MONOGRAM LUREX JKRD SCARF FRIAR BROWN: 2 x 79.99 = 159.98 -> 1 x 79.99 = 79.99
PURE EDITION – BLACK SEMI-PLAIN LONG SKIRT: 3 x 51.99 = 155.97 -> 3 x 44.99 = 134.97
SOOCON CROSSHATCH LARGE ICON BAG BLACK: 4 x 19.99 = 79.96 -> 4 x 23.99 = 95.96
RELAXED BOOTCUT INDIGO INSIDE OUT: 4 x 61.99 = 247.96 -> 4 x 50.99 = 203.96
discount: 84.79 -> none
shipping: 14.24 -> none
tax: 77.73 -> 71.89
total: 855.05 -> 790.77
---
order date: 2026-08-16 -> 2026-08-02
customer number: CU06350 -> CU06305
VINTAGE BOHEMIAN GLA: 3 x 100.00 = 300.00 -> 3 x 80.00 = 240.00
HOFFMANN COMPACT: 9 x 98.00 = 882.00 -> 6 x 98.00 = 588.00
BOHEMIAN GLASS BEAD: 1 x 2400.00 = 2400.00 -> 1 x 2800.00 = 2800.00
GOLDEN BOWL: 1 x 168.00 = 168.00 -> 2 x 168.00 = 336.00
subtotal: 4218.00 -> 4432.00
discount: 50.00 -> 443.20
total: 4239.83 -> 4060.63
==
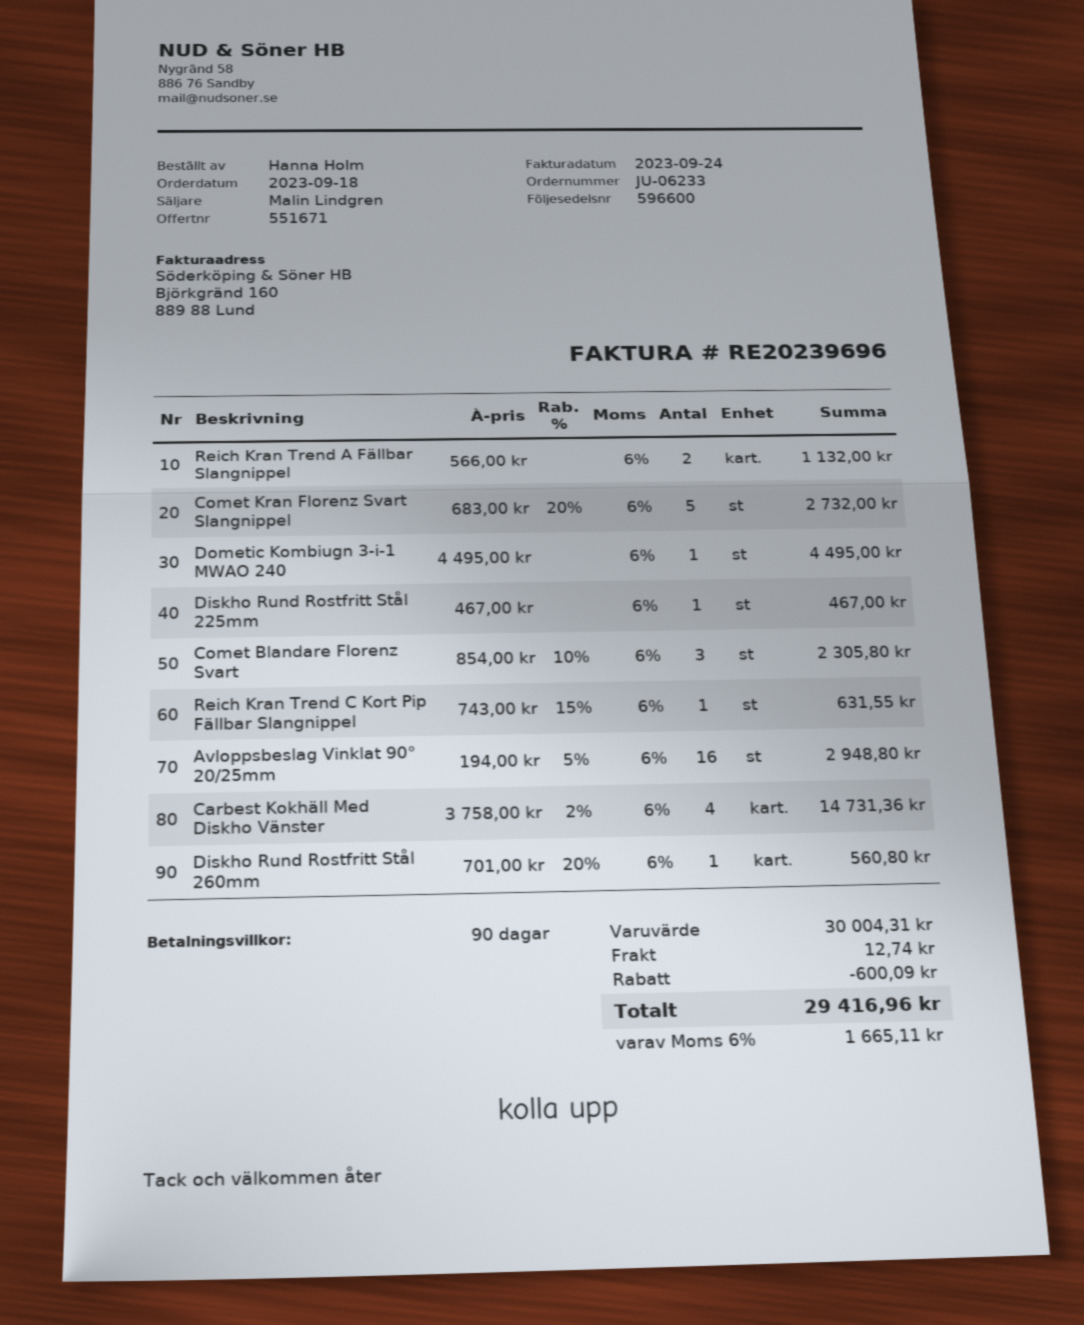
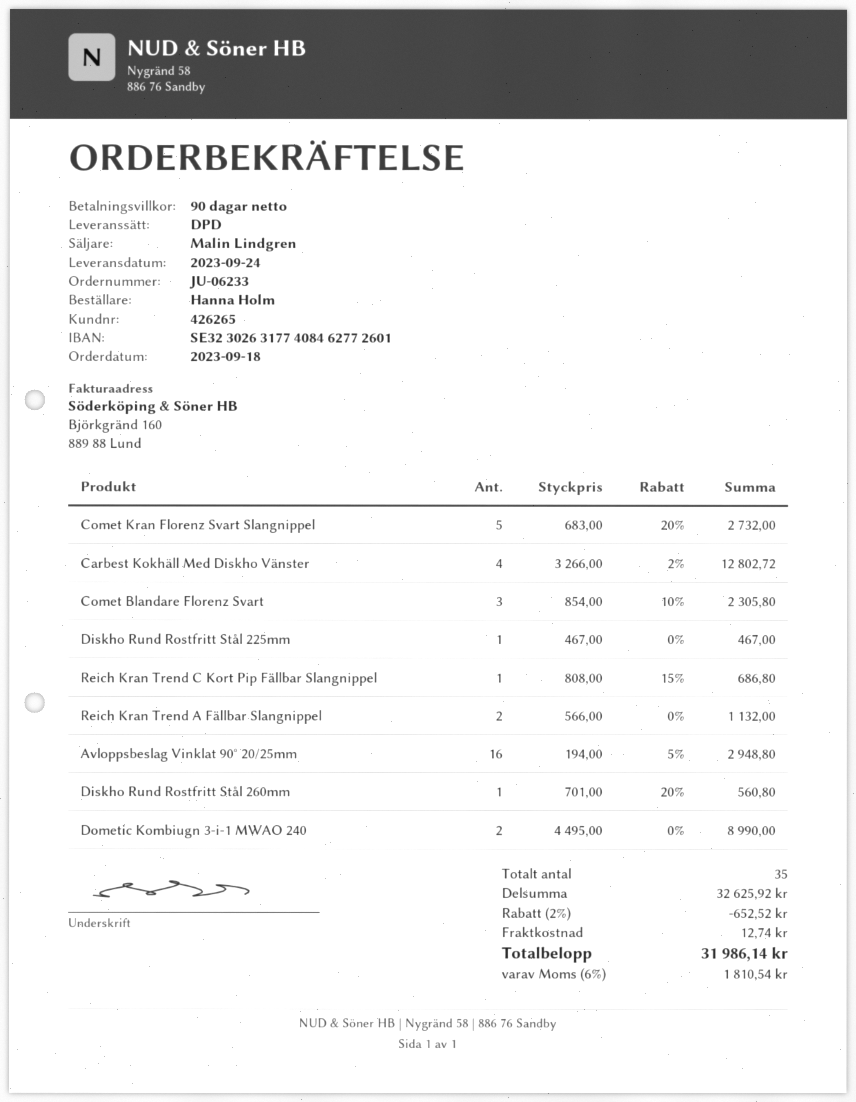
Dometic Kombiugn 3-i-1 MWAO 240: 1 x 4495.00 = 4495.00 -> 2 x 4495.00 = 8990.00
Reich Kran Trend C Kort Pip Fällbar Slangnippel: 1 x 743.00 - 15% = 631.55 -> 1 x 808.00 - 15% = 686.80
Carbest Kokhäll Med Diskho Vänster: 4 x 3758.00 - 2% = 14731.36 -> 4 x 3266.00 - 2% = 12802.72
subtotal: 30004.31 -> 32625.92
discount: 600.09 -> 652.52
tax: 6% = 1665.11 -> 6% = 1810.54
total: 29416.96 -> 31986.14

WHAT THIS TASK INVOLVES: The reply should hold only the lines of the listing above starting at the line containing "Carbest Kokhäll Med" and ending at the line containing "total: 29416.96 -> 31986.14", exactly as written.

ANSWER FOR THE TASK:
Carbest Kokhäll Med Diskho Vänster: 4 x 3758.00 - 2% = 14731.36 -> 4 x 3266.00 - 2% = 12802.72
subtotal: 30004.31 -> 32625.92
discount: 600.09 -> 652.52
tax: 6% = 1665.11 -> 6% = 1810.54
total: 29416.96 -> 31986.14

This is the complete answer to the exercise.